Intelligent Real-time Query Engines

     Monday, June 24, 2019

Speaker: Anastasia Ailamaki, IEEE Fellow, ACM Fellow

Abstract:  Data preparation is crucial for data analysis and applications, but involves multiple steps of transformations as users often need to integrate heterogeneous data, and therefore they need to homogenize data into to a common format. Then, to accurately execute queries over transformed data, users have to remove any inconsistencies by applying cleaning operations. Finally, to efficiently execute queries, they need to tune access paths over the data. Data preparation is therefore not only time-consuming but it is also wasteful, as it lacks knowledge of the workload: a lot of preparation effort is wasted on data never meant to be used. The talk will explain how we re-design query engines in a way that data preparation is weaved into data analysis, thereby eliminating the transform-and-load cost. We enable in-situ query processing which adapts to any data format and facilitates querying diverse datasets. To address the scalability issues of cleaning and tuning tasks, we inject cleaning operations into query processing, and adapt access paths on-the-fly. By integrating the aforementioned tasks into data analysis, we adapt data preparation to each workload, thereby minimizing query execution times. We incorporate these ideas in Proteus, the academic prototype of the code-generated query engine RAW, and demonstrate that a powerful query language and a potent mathematical infrastructure is the basis of high-performance real-time query engines. 

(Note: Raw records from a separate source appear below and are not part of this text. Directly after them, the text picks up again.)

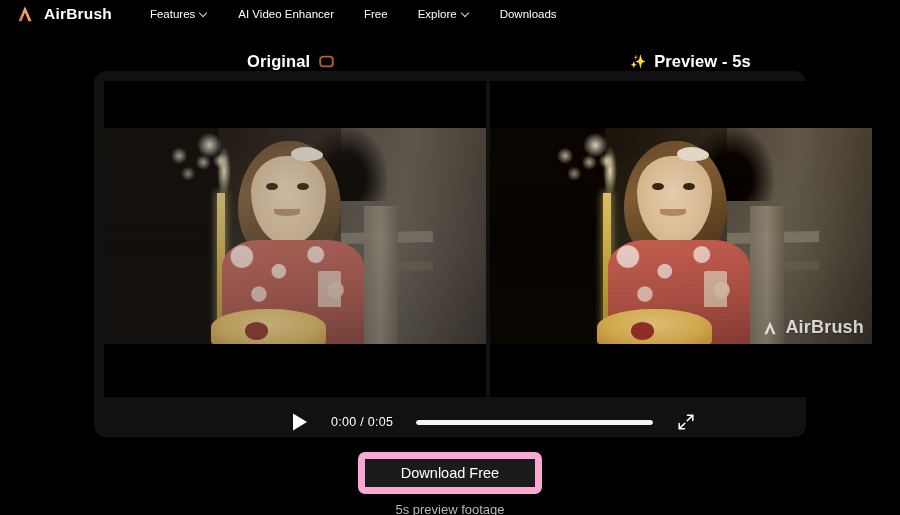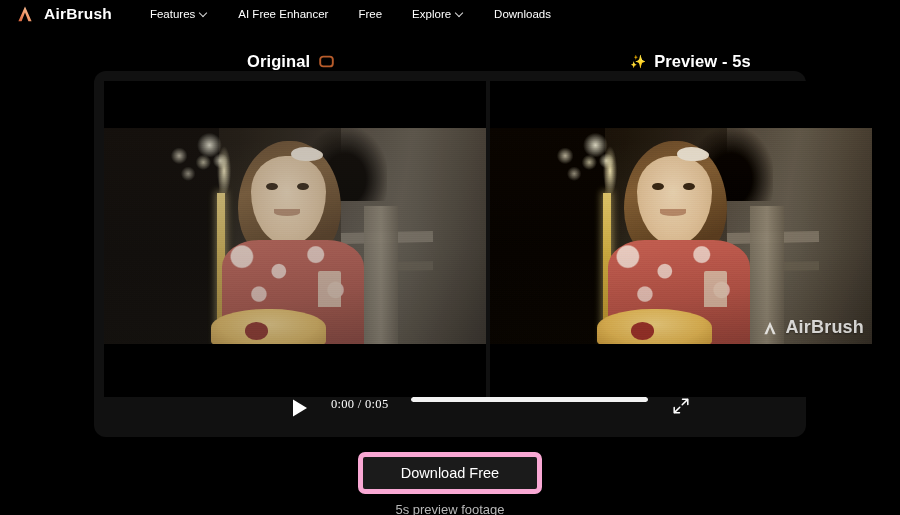--- a/index.html
+++ b/index.html
@@ -251,23 +251,22 @@
     font-size: 18px;
     font-weight: 700;
     letter-spacing: 0.2px;
     text-shadow: 0 1px 2px rgba(0,0,0,.55);
   }
 
   
   .controls {
     height: 50px;
     display: flex;
-    align-items: flex-start;
+    align-items: center;
     gap: 0;
-    font-family: Liberation Serif, serif;
   }
   .ctl-play {
     margin-left: 185px;
     width: 22px; height: 22px;
     cursor: pointer;
     display: flex; align-items: center; justify-content: center;
   }
   .ctl-time {
     margin-left: 20px;
     color: #ffffff;
@@ -314,21 +313,21 @@
     display: flex; align-items: center; justify-content: center;
     font-size: 14.5px;
     font-weight: 400;
     cursor: pointer;
     border: none;
     font-family: "Liberation Sans", sans-serif;
   }
   .btn-secondary {
     background: #1b1b1b;
     color: #ffffff;
-    border: 5px solid #f9a8d4;
+    border: 7px solid #f9a8d4;
   }
   .btn-primary {
     background: #ef8d52;
     color: #ffffff;
   }
   .hint {
     margin-top: 8px;
     color: #b9b9b9;
     font-size: 13px;
   }
@@ -353,21 +352,21 @@
     </span>
     <span class="brand-name">AirBrush</span>
   </div>
 
   <div class="nav">
     <div class="nav-item">
       <span>Features</span>
       <span class="chev"></span>
     </div>
     <div class="nav-item">
-      <span>AI Free Enhancer</span>
+      <span>AI Video Enhancer</span>
     </div>
     <div class="nav-item">
       <span>Free</span>
     </div>
     <div class="nav-item">
       <span>Explore</span>
       <span class="chev"></span>
     </div>
     <div class="nav-item">
       <span>Downloads</span>

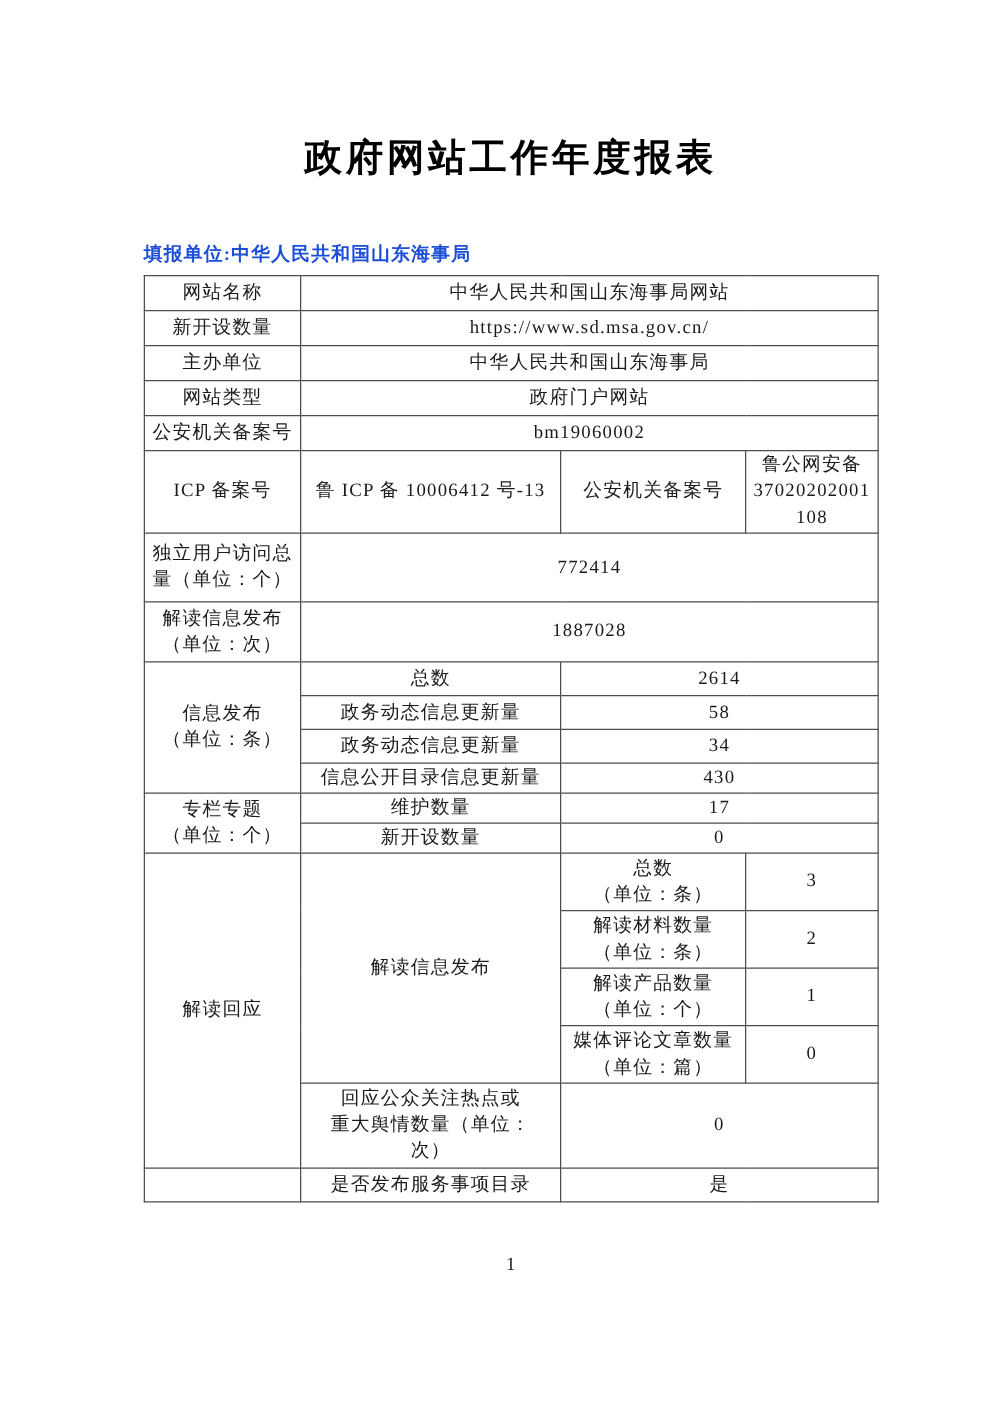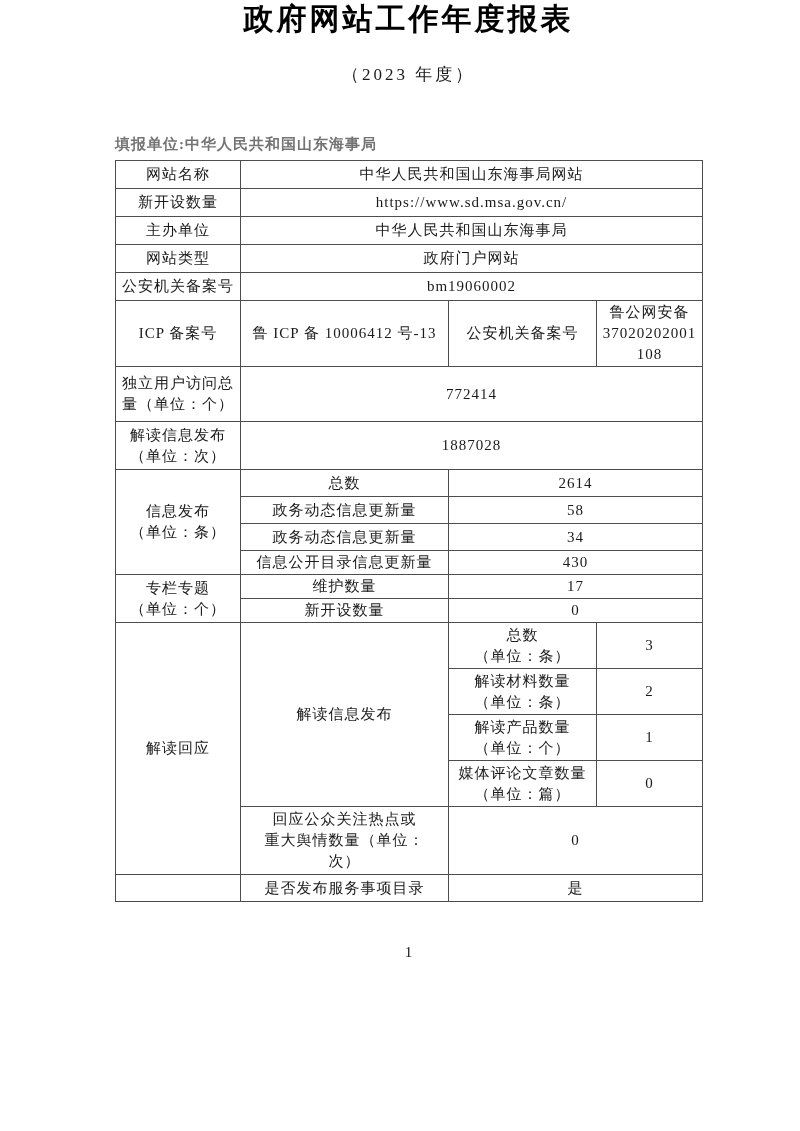--- a/index.html
+++ b/index.html
@@ -3,21 +3,21 @@
 <meta charset="utf-8">
 <style>
   html, body { margin: 0; padding: 0; }
   body {
     width: 800px; height: 1131px;
     background: #ffffff;
     color: #1a1a1a;
     font-family: "Liberation Serif", "DejaVu Serif", serif;
     overflow: hidden;
   }
-  .content { width: 587px; margin-left: 115px; }
+  .content { width: 587px; margin-left: 115px; padding-top: 108px; }
   .doc-title {
     text-align: center;
     font-size: 30px;
     font-weight: bold;
     letter-spacing: 3px;
     line-height: 38px;
     color: #000;
   }
   .doc-subtitle {
     text-align: center;
@@ -25,21 +25,21 @@
     letter-spacing: 3px;
     margin-top: 26px;
     line-height: 22px;
   }
   .reporting-unit {
     margin-top: 48px;
     font-size: 15px;
     font-weight: bold;
     letter-spacing: 1px;
     line-height: 20px;
-    color: #737373;
+    color: #1d4ed8;
   }
   table.report {
     border-collapse: collapse;
     table-layout: fixed;
     width: 587px;
     margin-top: 6px;
   }
   table.report td {
     border: 1px solid #4d4d4d;
     text-align: center;
@@ -57,21 +57,20 @@
     margin-top: 42px;
     font-size: 15px;
   }
 </style>
 </head>
 <body>
 
 <div class="content">
 
   <div class="doc-title">政府网站工作年度报表</div>
-  <div class="doc-subtitle">（2023 年度）</div>
   <div class="reporting-unit">填报单位:中华人民共和国山东海事局</div>
 
   <table class="report">
     <colgroup>
       <col style="width:125px">
       <col style="width:208px">
       <col style="width:148px">
       <col style="width:106px">
     </colgroup>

Short Bio: Anastasia Ailamaki is a Professor of Computer Sciences at the Ecole Polytechnique Federale de Lausanne (EPFL) in Switzerland and the co-founder of RAW Labs SA, a swiss company developing real-time analytics infrastructures for heterogeneous big data. Her research interests are in data-intensive systems and applications, and in particular (a) in strengthening the interaction between the database software and emerging hardware and I/O devices, and (b) in automating data management to support computationally- demanding, data-intensive scientific applications. She has received an ERC Consolidator Award (2013), a Finmeccanica endowed chair from the Computer Science Department at Carnegie Mellon (2007), a European Young Investigator Award from the European Science Foundation (2007), an Alfred P. Sloan Research Fellowship (2005), an NSF CAREER award (2002), and ten best-paper awards in database, storage, and computer architecture conferences. She holds a Ph.D. in Computer Science from the University of Wisconsin-Madison in 2000. She is an ACM fellow, an IEEE fellow, the Laureate for the 2018 Nemitsas Prize in Computer Science, and an elected member of the Swiss National Research Council. She has served as a CRA-W mentor, and is a member of the Expert Network of the World Economic Forum.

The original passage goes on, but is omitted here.